Vander Lugt." As a matter of fact, Jones listened to me for fifteen minutes,
and promised to send one of his ace inspectors to Great Falls. He said this
officer would be Lt. Colonel Robert H. Dahn, who actually arrived on Jan. 25.

That afternoon I went to the old State Department Building on Pennsylvania
Avenue. I had been directed to John Newbold Hazard, liaison officer for
Lend-Lease. He was soon to act as special adviser to Vice-President Wallace
on a mission to the Soviet Union and China, and is today professor of public
law at Columbia University and director of its Russian Institute. I was not
to meet Mr. Hazard, however, until some months later at a meeting of the
Washington Forum.

>From his private office, after I was announced, came a young assistant.

"Major Jordan," he began, "we know all about you, why you are here. You might
as well understand that officers who get too officious are likely to find
themselves on an island somewhere in the South Seas."

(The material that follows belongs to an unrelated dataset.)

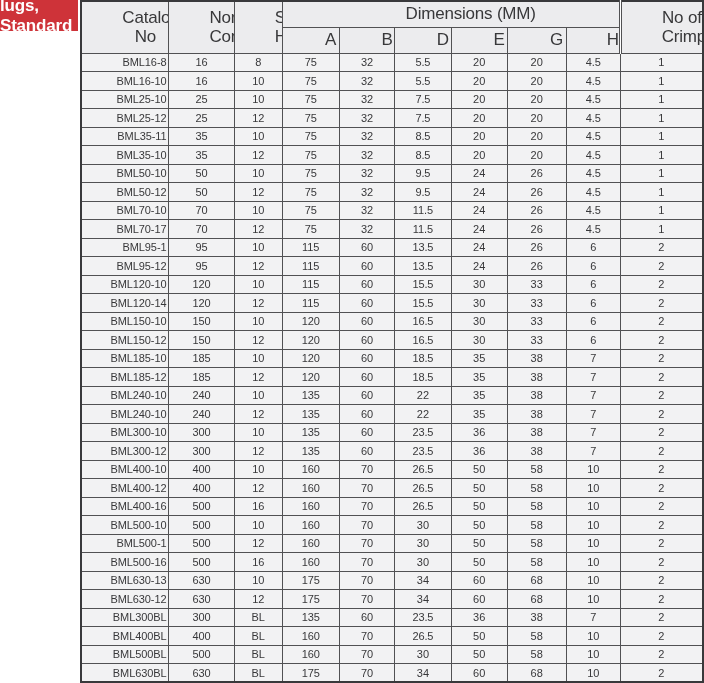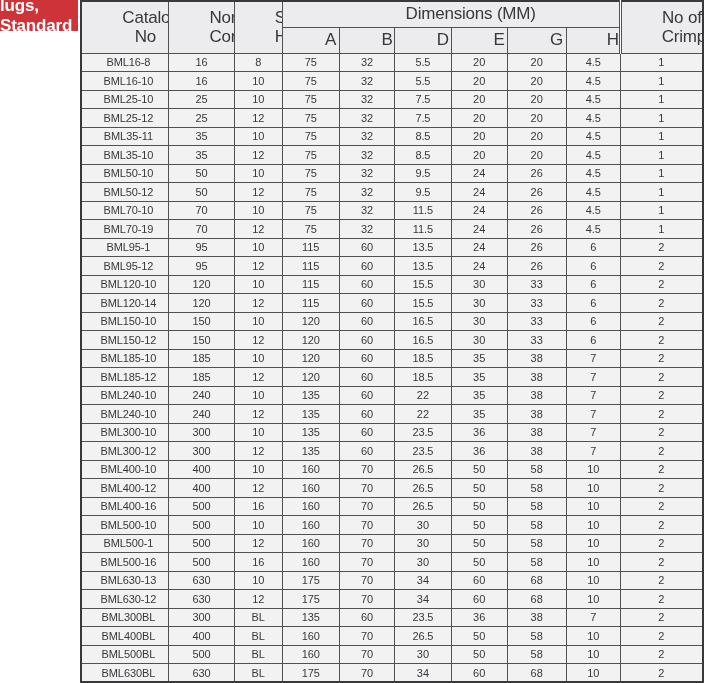"BML16-8" tbody td.cat { text-align: center -> right }
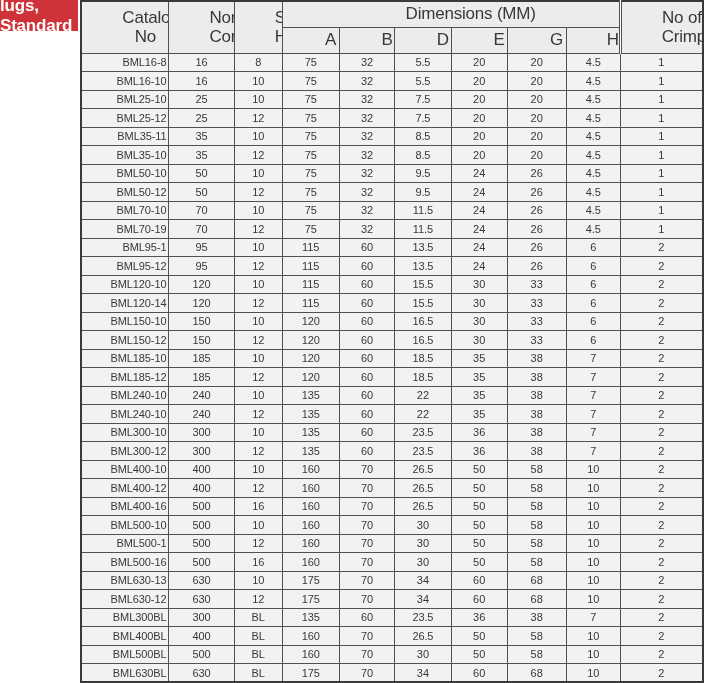"BML70-19" td.cat { text: BML70-19 -> BML70-17 }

        With natural anger, I retorted that I didn't think the State
Department had any idea how flagrant abuses were at Great Falls. I said we
had virtually no censorship, or immi-gration or customs inspection. Crowds of
Russians were coming in of whom we had no record. Photostats of military,
reports from American attaches in Moscow were being returned to the Kremlin.
Planeloads of suitcases, filled with confidential data, were passing every
three weeks without inspection, under the guise of "diplomatic immunity."

"But, my dear Major," I was admonished with a jaunty wave of the hand, "we
know all about that. The Russians can't do anything, or send anything out of
this country, without our knowledge and consent. They have to apply to the
State Department for everything. I assure you the Department knows exactly
what it is doing. Good afternoon."

I returned to Great Falls in low spirits. But I took heart from Colonel
Bernard C. Hahn, another of General Jones's Inspectors who did not conceal
his indignation after I took him over the base and showed him the things I
had protested. about. "What can we do?" he asked. I replied that the State
Department was hopeless, and that our best chance was to call in Army
Counter-Intelligence.

Colonel Kotikov was displeased when he learned of this turn of events, and
let me understand that he knew I was responsible. An overall report was
drafted, but has never been made public. Its existence was confirmed to me in
1949 by the FBI, through their questions.

On March 28, 1944, however, a report had been prepared, by an unidentified
special agent of Counter-Intelligence. It. ran, in part, as follows:

On 13 March, 1944, while in the performance of official duties, this agent
had occasion to contact Major George Racey Jordan, United Nations
Representative at
East Base, Great Falls, Mont. . . . Major Jordan stated that he was desirous
of conveying certain information to intelligence authorities....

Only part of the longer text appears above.